I use ServiceStack without the built-in auth and session services.
I use the attribute as a request filter to collect user information (id and token), either from a cookie or request header or string parameter. You can provide this information after a user logs in. You add a new cookie in response and enter information about the identifier and token on the client side when rendering the view, so you can use http headers and request parameters for links.

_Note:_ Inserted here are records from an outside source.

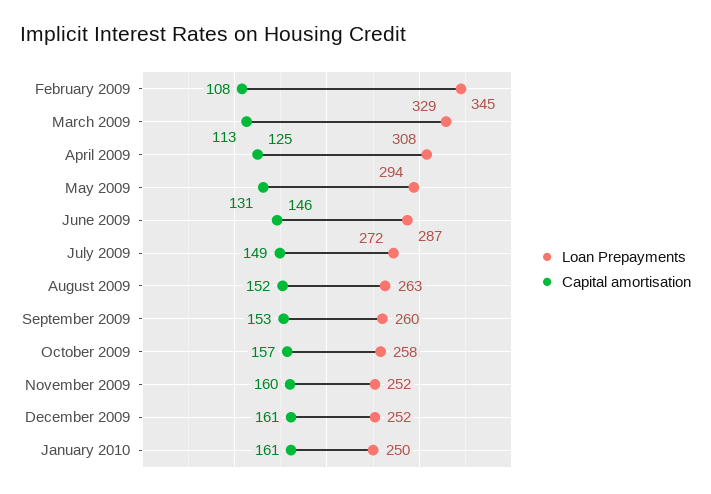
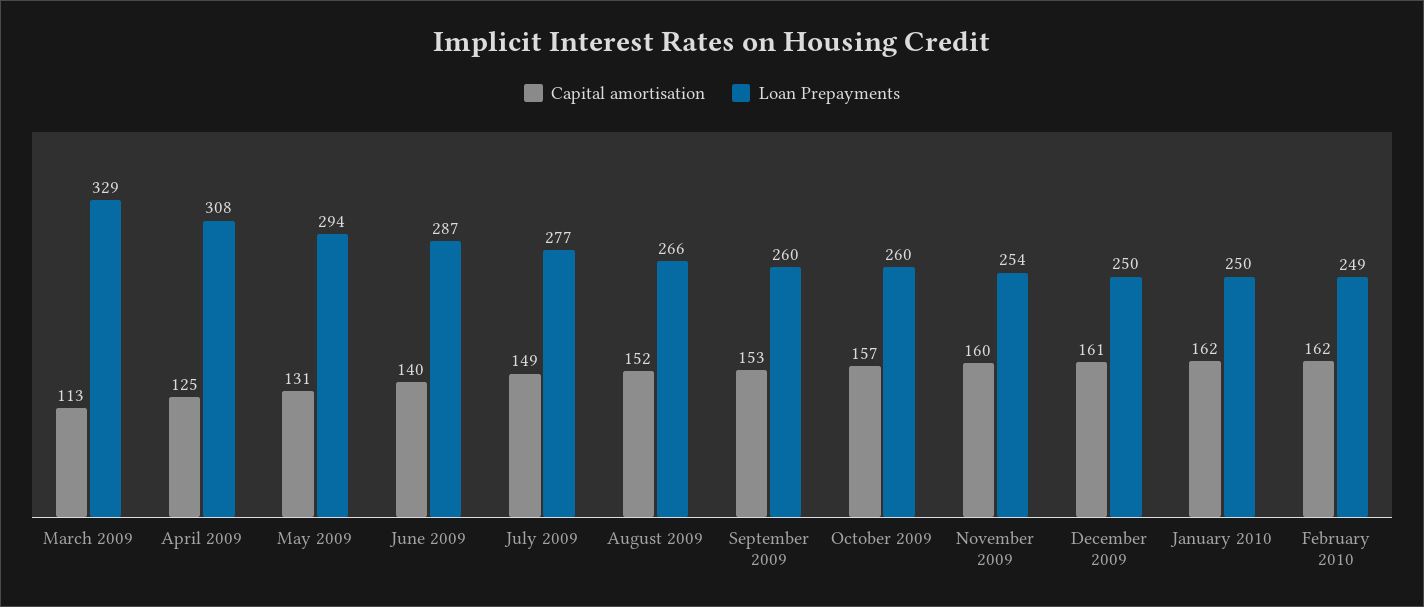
Loan Prepayments, February 2009: 345 -> none
Capital amortisation, February 2009: 108 -> none
Capital amortisation, June 2009: 146 -> 140
Loan Prepayments, July 2009: 272 -> 277
Loan Prepayments, August 2009: 263 -> 266
Loan Prepayments, October 2009: 258 -> 260
Loan Prepayments, November 2009: 252 -> 254
Loan Prepayments, December 2009: 252 -> 250
Capital amortisation, January 2010: 161 -> 162
Capital amortisation, February 2010: none -> 162
Loan Prepayments, February 2010: none -> 249

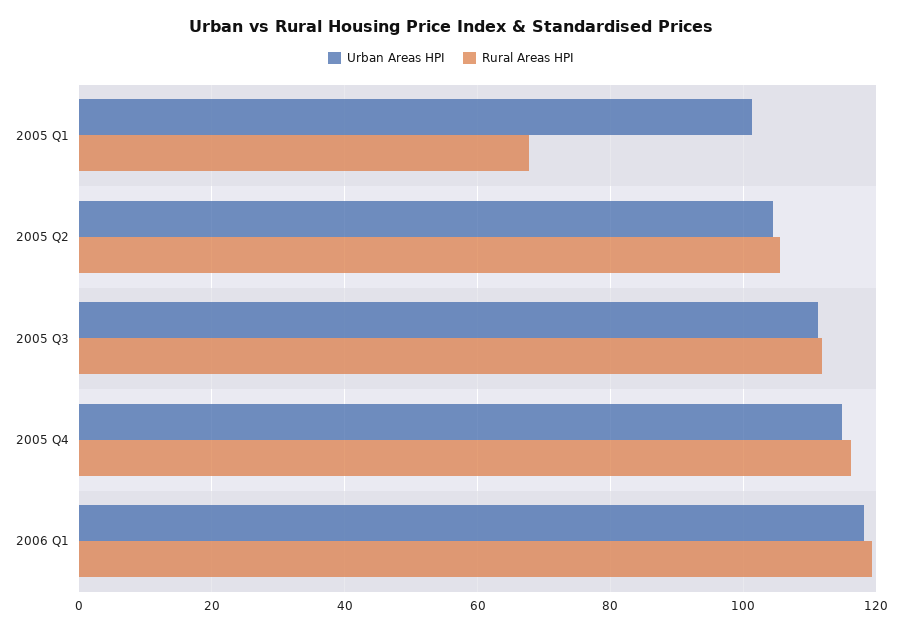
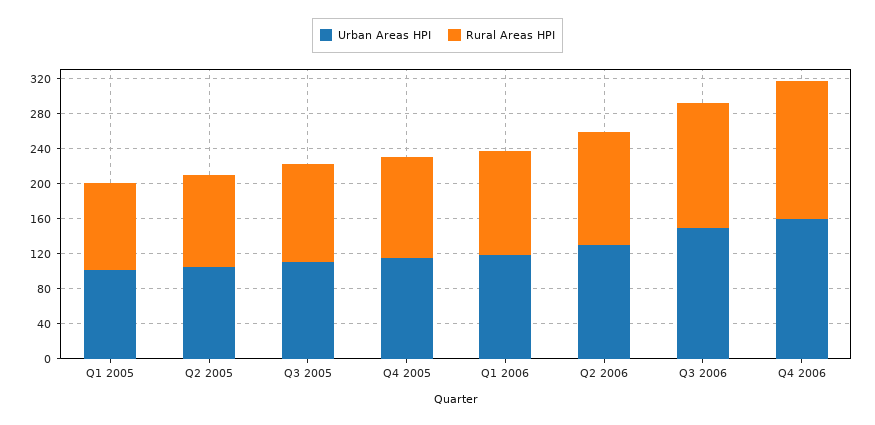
Rural Areas HPI, 2005 Q1: 68 -> 100
Urban Areas HPI, Q2 2006: none -> 130
Rural Areas HPI, Q2 2006: none -> 130
Urban Areas HPI, Q3 2006: none -> 150
Rural Areas HPI, Q3 2006: none -> 140
Urban Areas HPI, Q4 2006: none -> 160
Rural Areas HPI, Q4 2006: none -> 160

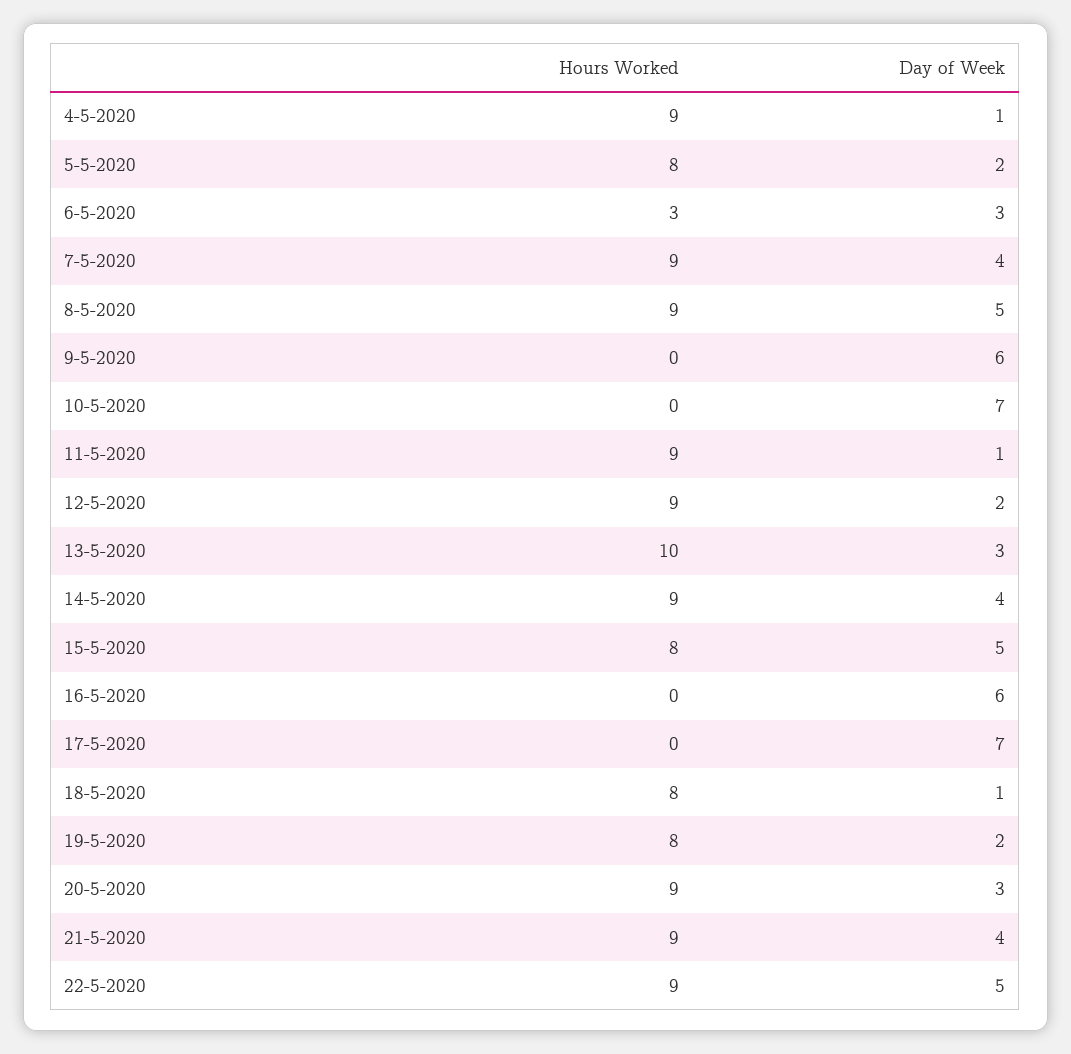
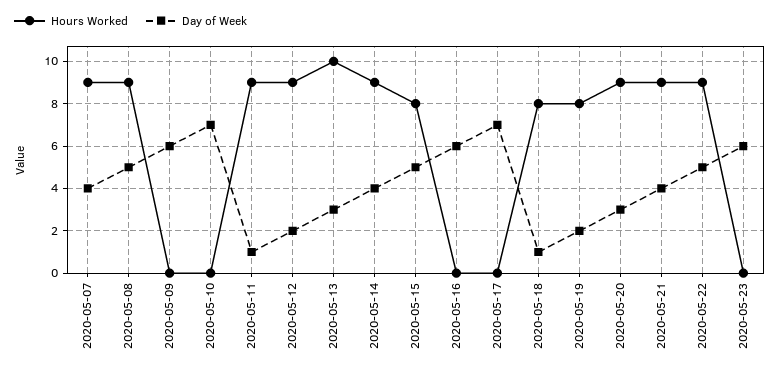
Hours Worked, 4-5-2020: 9 -> none
Day of Week, 4-5-2020: 1 -> none
Hours Worked, 5-5-2020: 8 -> none
Day of Week, 5-5-2020: 2 -> none
Hours Worked, 6-5-2020: 3 -> none
Day of Week, 6-5-2020: 3 -> none
Hours Worked, 2020-05-23: none -> 0
Day of Week, 2020-05-23: none -> 6

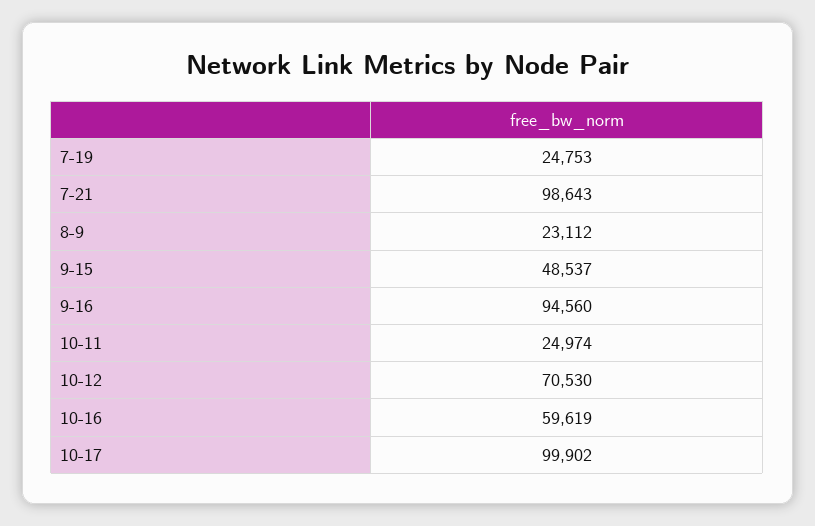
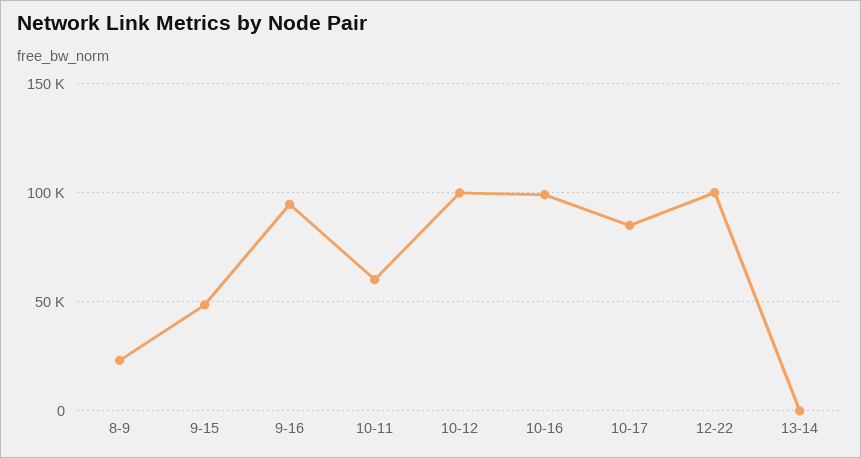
7-19: 24753 -> none
7-21: 98643 -> none
10-11: 24974 -> 60000
10-12: 70530 -> 100000
10-16: 59619 -> 100000
10-17: 99902 -> 85000
12-22: none -> 100000
13-14: none -> 0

public class AuthenticationAttribute : Attribute, IHasRequestFilter { public void RequestFilter(IHttpRequest request, IHttpResponse response, object dto) { var userAuth = new UserAuth { }; if(!string.IsNullOrWhiteSpace(request.GetCookieValue("auth")) { userAuth = (UserAuth)request.GetCookieValue("auth"); } else if (!string.IsNullOrEmpty(request.Headers.Get("auth-key")) && !string.IsNullOrEmpty(request.Headers.Get("auth-id"))) { userAuth.Id = request.Headers.Get("id"); userAuth.Token = request.Headers.Get("token"); } authenticationService.Authenticate(userAuth.Id, userAuth.token); } public IHasRequestFilter Copy() { return new AuthenticationAttribute(); } public int Priority { get { return -3; } }
If the user is not logged in, I am redirecting him at this moment.
My project supports SPA. If the user uses the API using xmlhttprequests, the authentication material is executed with headers. I add this information about AngularJS when the page loads and reuse it for all requests (partial views, api consumption, etc.). ServiceStack is a powerful tool for this type of thing, you can easily configure the AngularJS application and the ServiceStack viewer to work side by side, check all requests, globalize your application, etc.
If you do not have cookies and javascript is not called, you can support authentication without cookies if you always generate links that pass the identifier and token as request parameters and pass them through a hidden form input, for example.